▸ TASK BRIEF
From the entries that follow, pick out all lines holding "tela".

▸ MATERIAL TO PROCESS
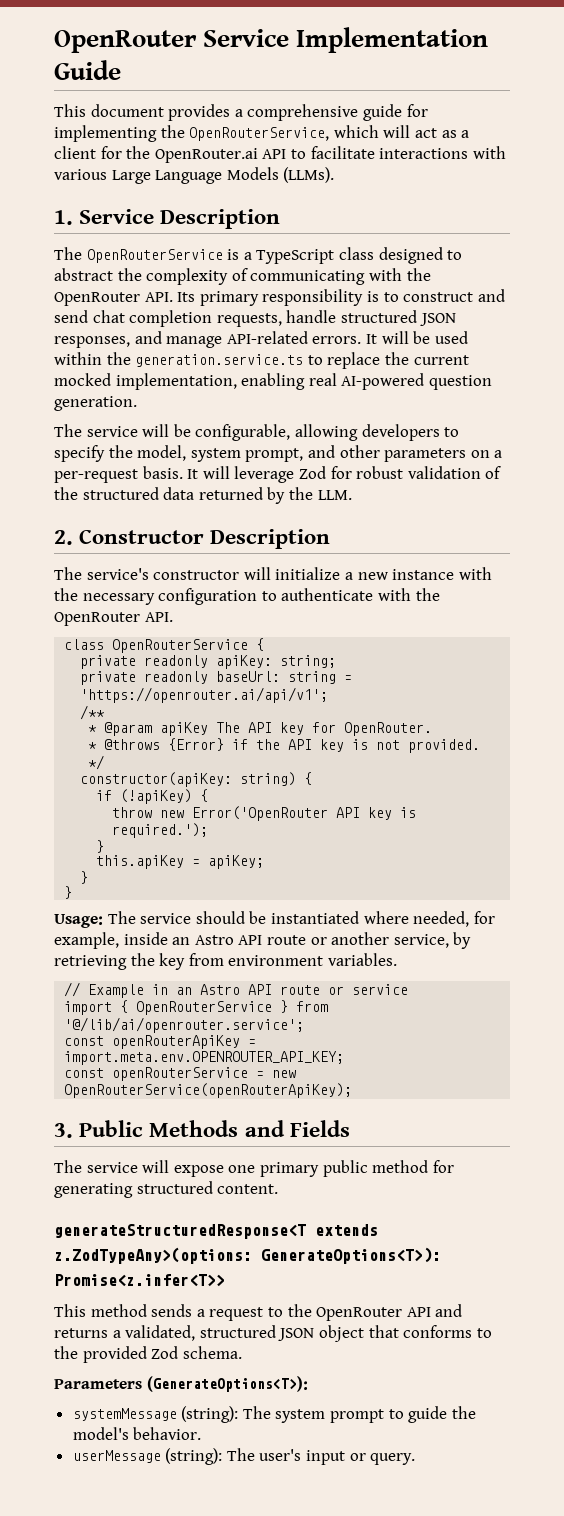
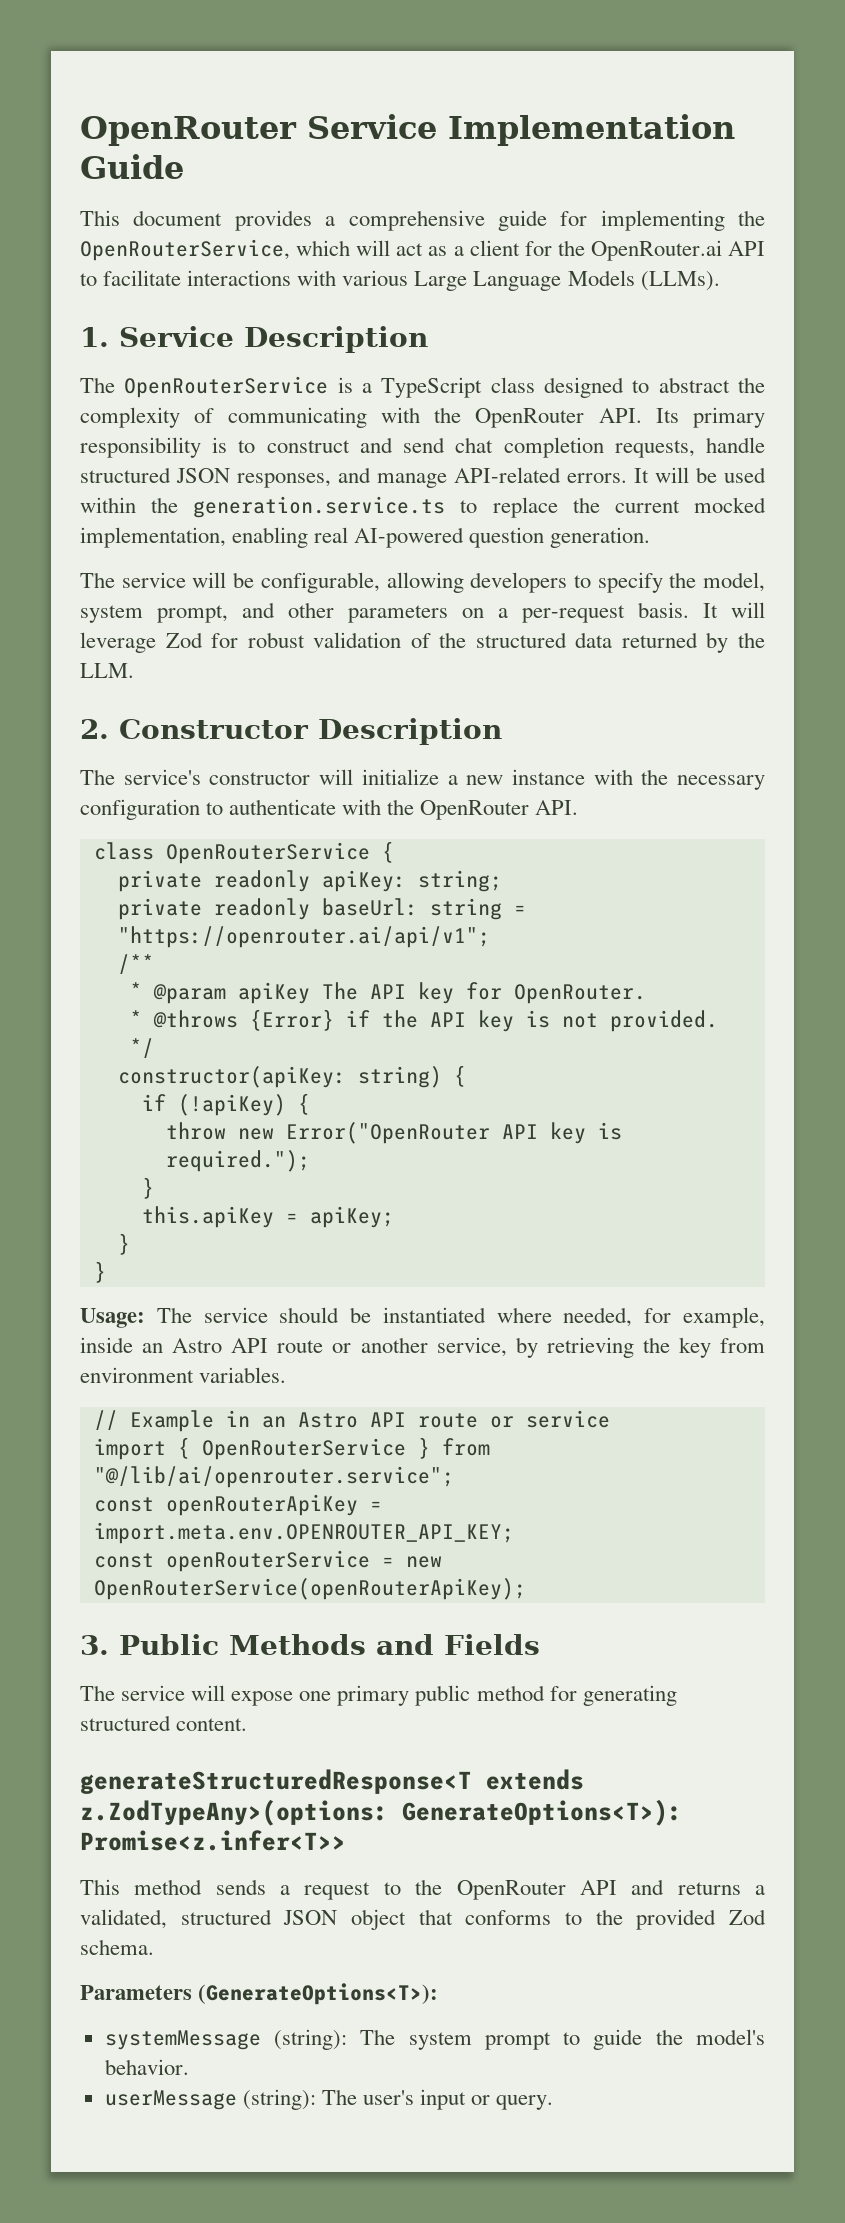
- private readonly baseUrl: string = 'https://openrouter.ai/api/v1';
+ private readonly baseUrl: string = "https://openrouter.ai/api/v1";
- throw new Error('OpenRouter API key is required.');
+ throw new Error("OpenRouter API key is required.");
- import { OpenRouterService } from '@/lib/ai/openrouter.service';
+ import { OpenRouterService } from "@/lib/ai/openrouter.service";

---

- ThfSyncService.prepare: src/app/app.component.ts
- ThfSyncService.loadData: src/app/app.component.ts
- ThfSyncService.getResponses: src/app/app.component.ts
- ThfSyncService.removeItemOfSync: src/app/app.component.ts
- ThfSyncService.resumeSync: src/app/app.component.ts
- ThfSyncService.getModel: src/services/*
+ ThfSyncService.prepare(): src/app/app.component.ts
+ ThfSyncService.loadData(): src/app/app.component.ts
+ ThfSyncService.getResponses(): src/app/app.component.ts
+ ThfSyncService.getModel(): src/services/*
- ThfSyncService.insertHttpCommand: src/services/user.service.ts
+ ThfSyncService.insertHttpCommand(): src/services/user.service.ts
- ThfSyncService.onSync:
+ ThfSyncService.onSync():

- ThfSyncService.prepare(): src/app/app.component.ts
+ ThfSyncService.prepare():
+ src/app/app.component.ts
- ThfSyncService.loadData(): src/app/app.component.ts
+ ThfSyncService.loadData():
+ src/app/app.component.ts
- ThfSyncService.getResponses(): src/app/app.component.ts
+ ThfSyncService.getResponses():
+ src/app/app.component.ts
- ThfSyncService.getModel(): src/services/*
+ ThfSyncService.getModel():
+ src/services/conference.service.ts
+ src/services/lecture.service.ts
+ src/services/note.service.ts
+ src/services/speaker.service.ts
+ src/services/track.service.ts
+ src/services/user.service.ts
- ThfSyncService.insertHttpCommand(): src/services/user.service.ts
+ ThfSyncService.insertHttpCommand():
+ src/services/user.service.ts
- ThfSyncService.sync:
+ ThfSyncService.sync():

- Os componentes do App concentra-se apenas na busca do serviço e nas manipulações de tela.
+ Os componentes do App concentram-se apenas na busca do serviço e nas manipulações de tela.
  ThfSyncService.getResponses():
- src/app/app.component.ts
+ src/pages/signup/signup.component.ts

▸ ANSWER BOX
- Os componentes do App concentra-se apenas na busca do serviço e nas manipulações de tela.
+ Os componentes do App concentram-se apenas na busca do serviço e nas manipulações de tela.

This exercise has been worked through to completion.